Nah, itulah susah atau anehnya pejabat pendidikan kita. Lebih aneh lagi, dia menyerahkan kepada masing-masing sekolah untuk menentukan sendiri jadwal USBN sesuai kesempatan. Terus…kalau siswa itu selesai nanti, mau kemana melanjutkan pendidikan?
Itulah sekilas pernik-pernik pendidikan kita. Sebuah gambaran kompetensi para pejabar teknis yang mengurusi lembaga pemandai manusia itu, tidak tahu apa yang harus diperbuat dan diprioritaskan. Political will terhadap sektor pendidikan masih sebatas retorika. Belum adanya kesungguhan para pemangku pendidikan itu sendiri.
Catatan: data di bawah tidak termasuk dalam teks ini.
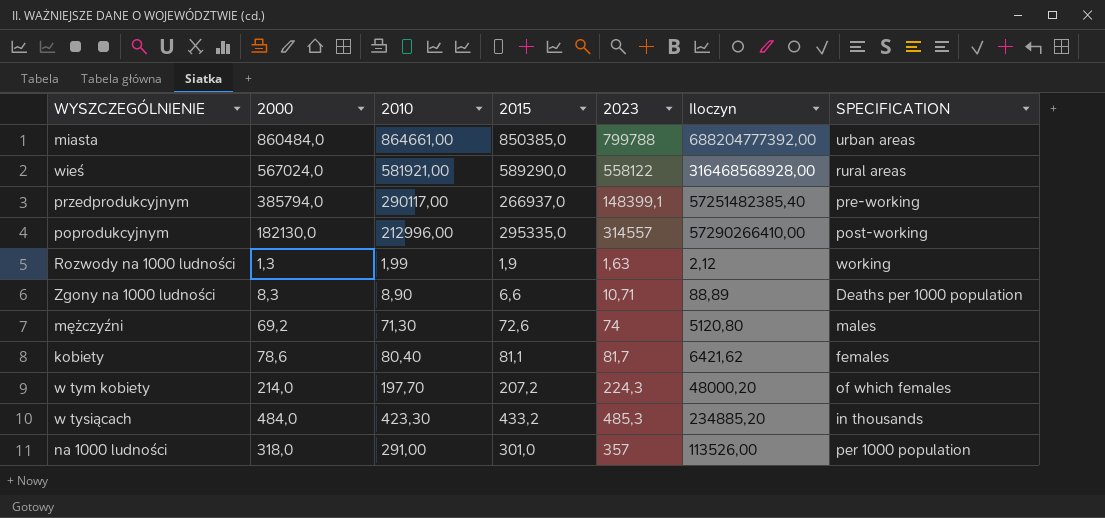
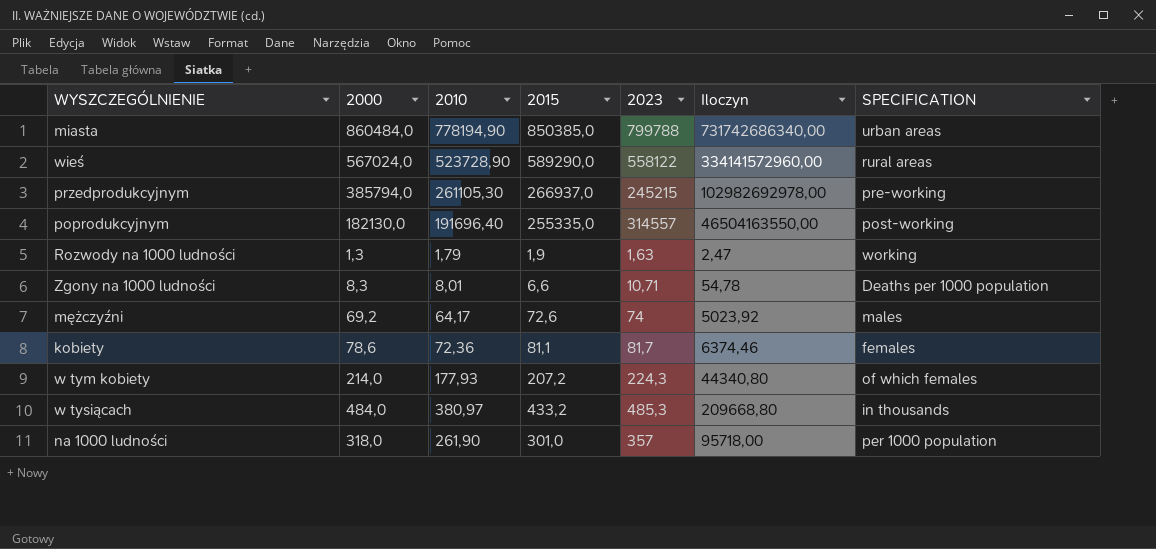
column Iloczyn | formula: [2000] * [2023] -> [2000] * [2015]
miasta | 2010: 864661,00 -> 778194,90
wieś | 2010: 581921,00 -> 523728,90
przedprodukcyjnym | 2010: 290117,00 -> 261105,30
przedprodukcyjnym | 2023: 148399,1 -> 245215
poprodukcyjnym | 2010: 212996,00 -> 191696,40
poprodukcyjnym | 2015: 295335,0 -> 255335,0
Rozwody na 1000 ludności | 2010: 1,99 -> 1,79
Zgony na 1000 ludności | 2010: 8,90 -> 8,01
mężczyźni | 2010: 71,30 -> 64,17
kobiety | 2010: 80,40 -> 72,36
w tym kobiety | 2010: 197,70 -> 177,93
w tysiącach | 2010: 423,30 -> 380,97
na 1000 ludności | 2010: 291,00 -> 261,90

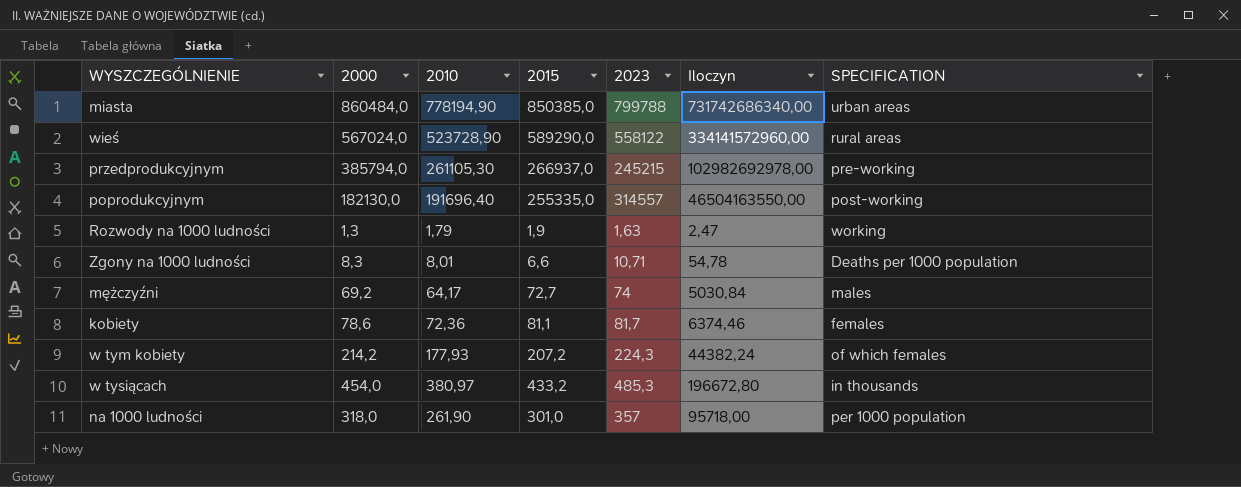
mężczyźni | 2015: 72,6 -> 72,7
mężczyźni | Iloczyn: 5023,92 -> 5030,84
w tym kobiety | 2000: 214,0 -> 214,2
w tym kobiety | Iloczyn: 44340,80 -> 44382,24
w tysiącach | 2000: 484,0 -> 454,0
w tysiącach | Iloczyn: 209668,80 -> 196672,80

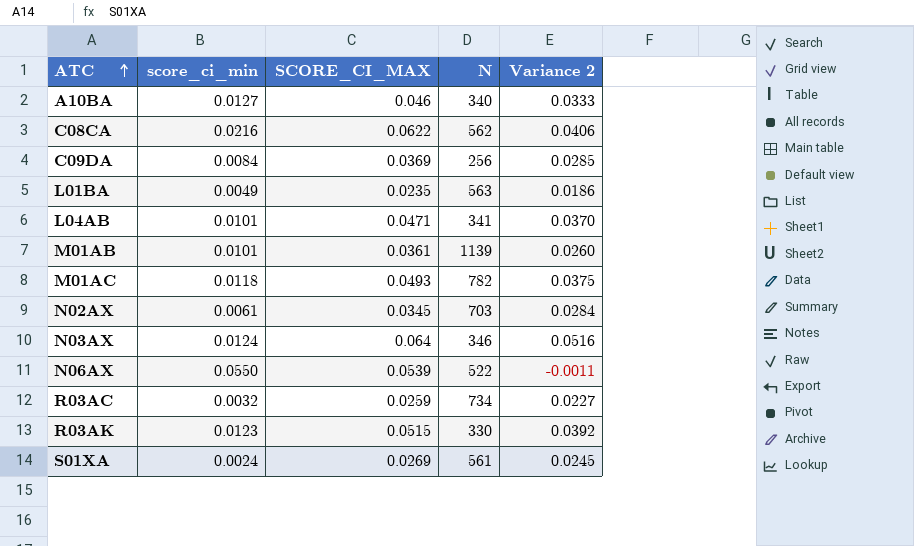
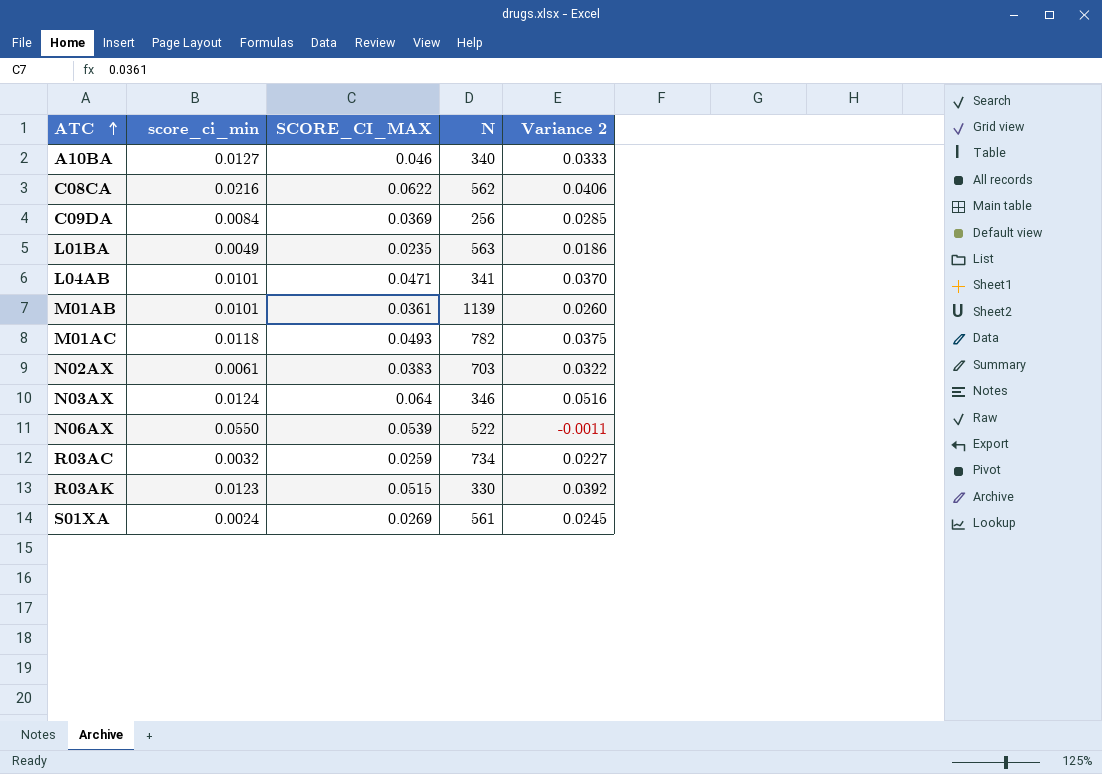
N02AX | SCORE_CI_MAX: 0.0345 -> 0.0383
N02AX | Variance 2: 0.0284 -> 0.0322

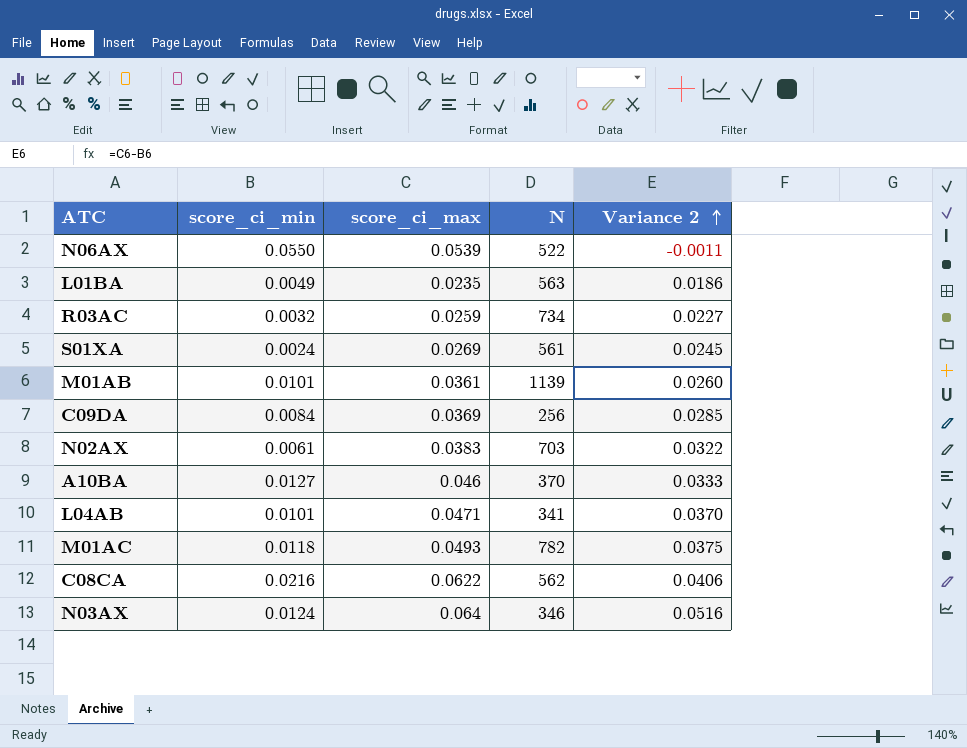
row order: ATC ascending -> Variance 2 ascending
column name: SCORE_CI_MAX -> score_ci_max
row R03AK: 0.0123 | 0.0515 | 330 | 0.0392 -> none
A10BA | N: 340 -> 370

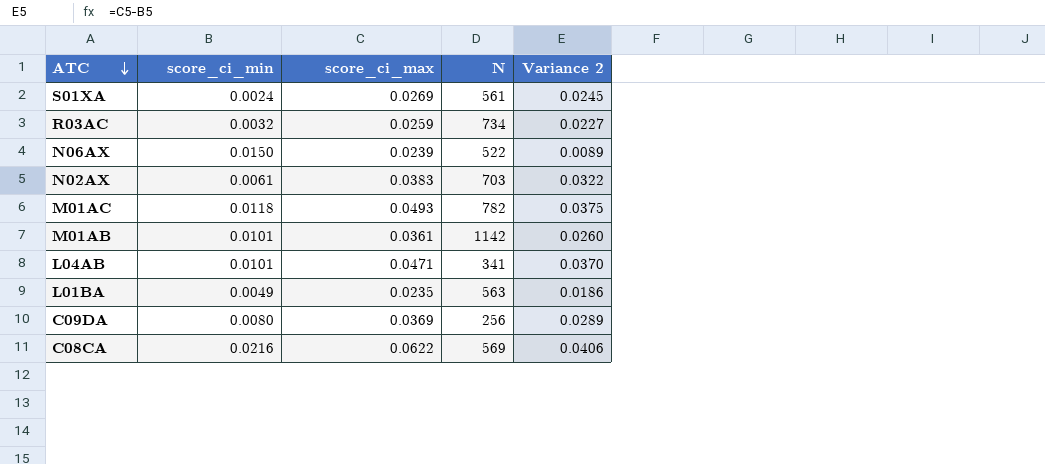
row order: Variance 2 ascending -> ATC descending
row A10BA: 0.0127 | 0.046 | 370 | 0.0333 -> none
row N03AX: 0.0124 | 0.064 | 346 | 0.0516 -> none
N06AX | score_ci_min: 0.0550 -> 0.0150
N06AX | score_ci_max: 0.0539 -> 0.0239
N06AX | Variance 2: -0.0011 -> 0.0089
M01AB | N: 1139 -> 1142
C09DA | score_ci_min: 0.0084 -> 0.0080
C09DA | Variance 2: 0.0285 -> 0.0289
C08CA | N: 562 -> 569

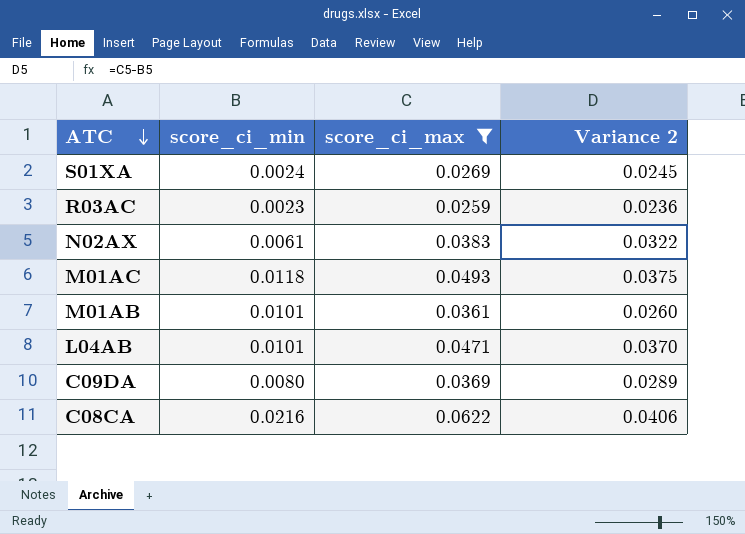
filter: none -> score_ci_max >= 0.0259
column N | position: 4 -> none
R03AC | score_ci_min: 0.0032 -> 0.0023
R03AC | Variance 2: 0.0227 -> 0.0236

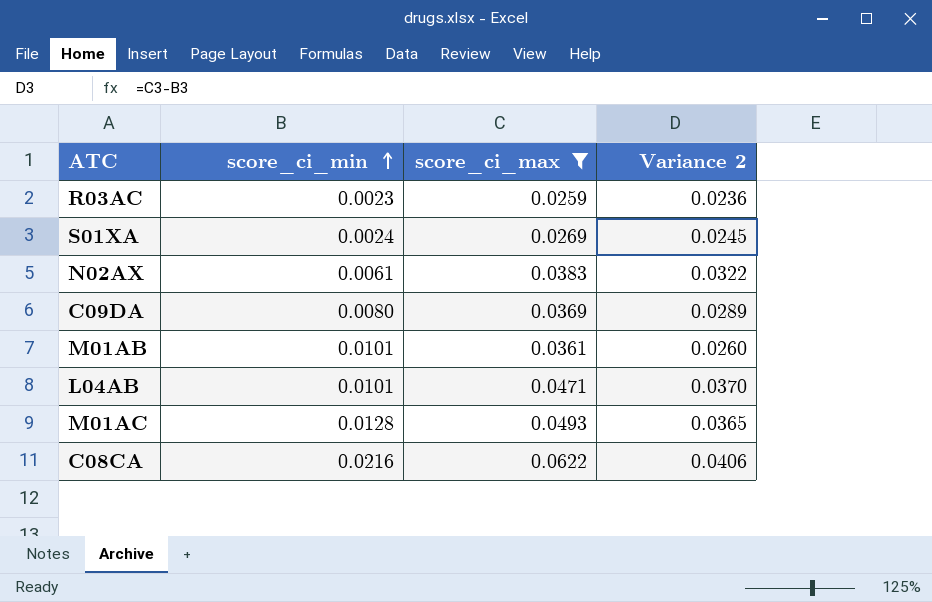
row order: ATC descending -> score_ci_min ascending
M01AC | score_ci_min: 0.0118 -> 0.0128
M01AC | Variance 2: 0.0375 -> 0.0365

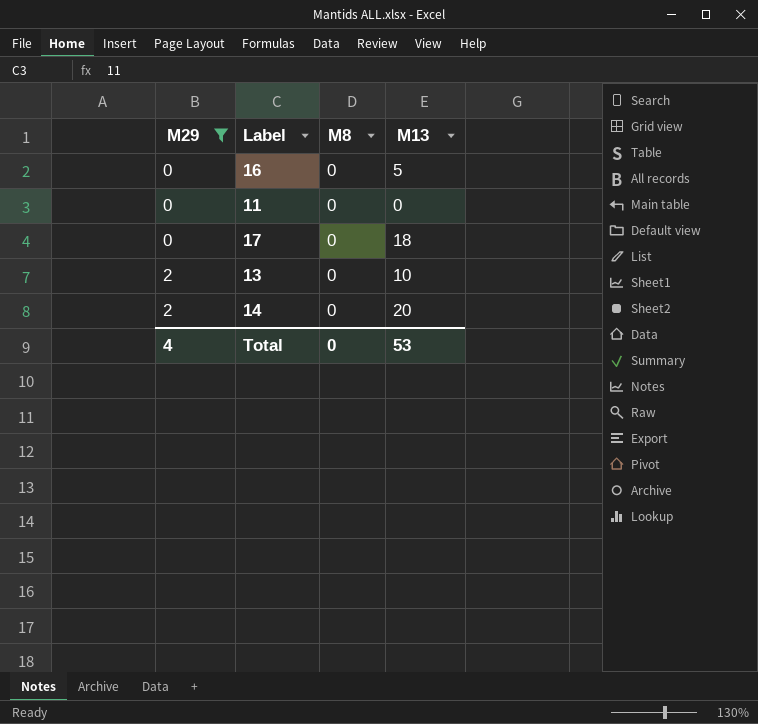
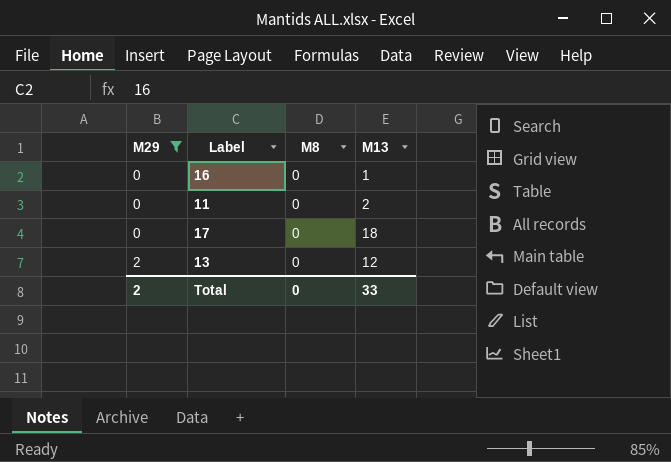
row 14: 2 | 0 | 20 -> none
16 | M13: 5 -> 1
11 | M13: 0 -> 2
13 | M13: 10 -> 12
Total | M29: 4 -> 2
Total | M13: 53 -> 33

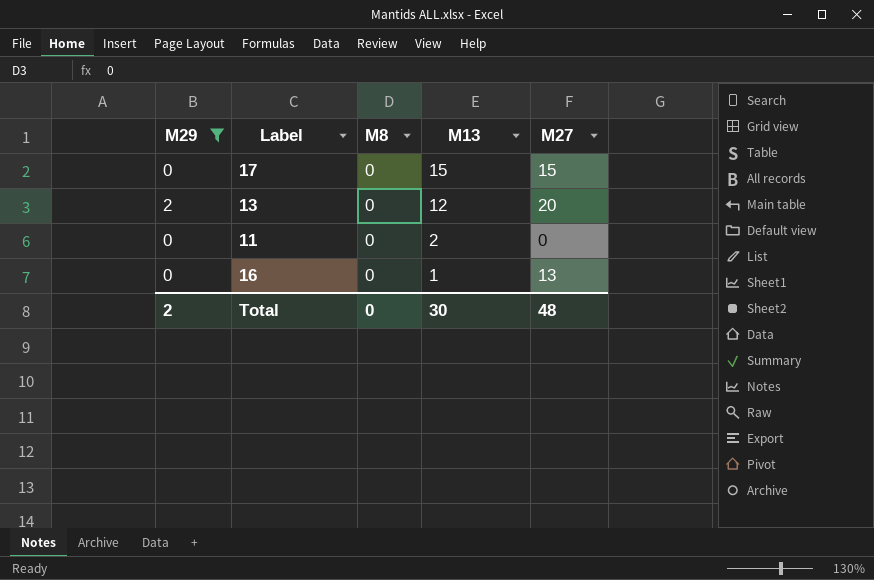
row order: M29 ascending -> M13 descending
column M27 | position: none -> 5
17 | M13: 18 -> 15
Total | M13: 33 -> 30

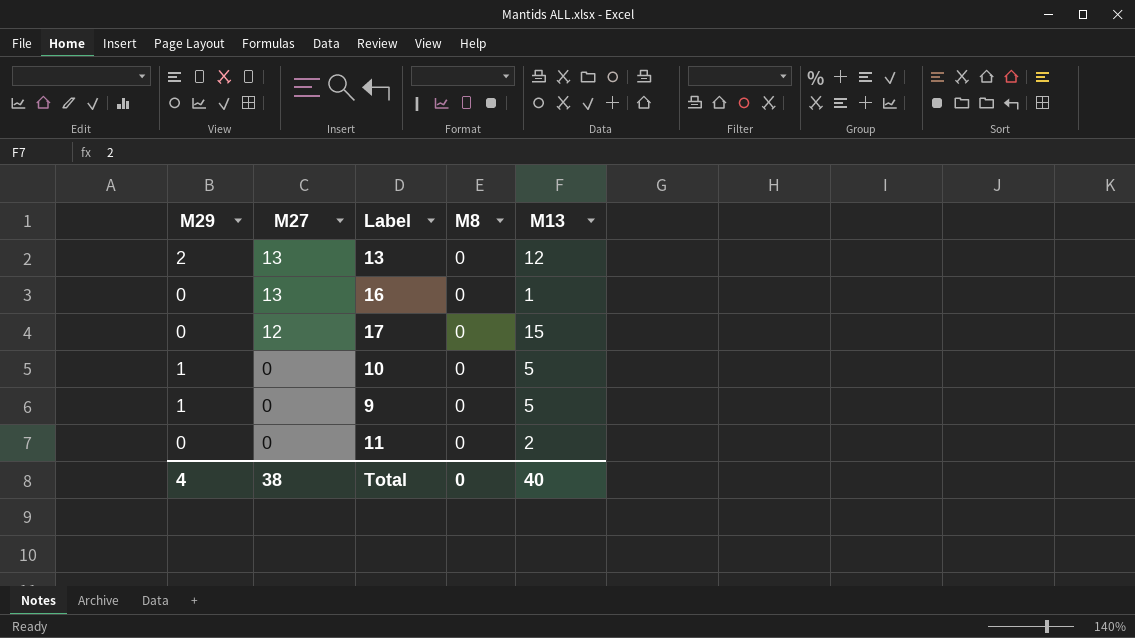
filter: M29 != 1 -> none
row order: M13 descending -> M27 descending
column M27 | position: 5 -> 2
13 | M27: 20 -> 13
17 | M27: 15 -> 12
Total | M29: 2 -> 4
Total | M27: 48 -> 38
Total | M13: 30 -> 40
Kebijakan pendidikan sebatas retorika, padahal mengelola pendidikan berarti mengelola masa depan, kebutuhan sepanjang hayat. Ironinya, justru makin mundur karena kualitas pengelolanya masih menganut paradigma masa lalu. Akibatnya, dunia pendidikan Aceh terus terbengkalai, tercemari kebijakan yang liar karena mencampur baur dengan kepentingan politik.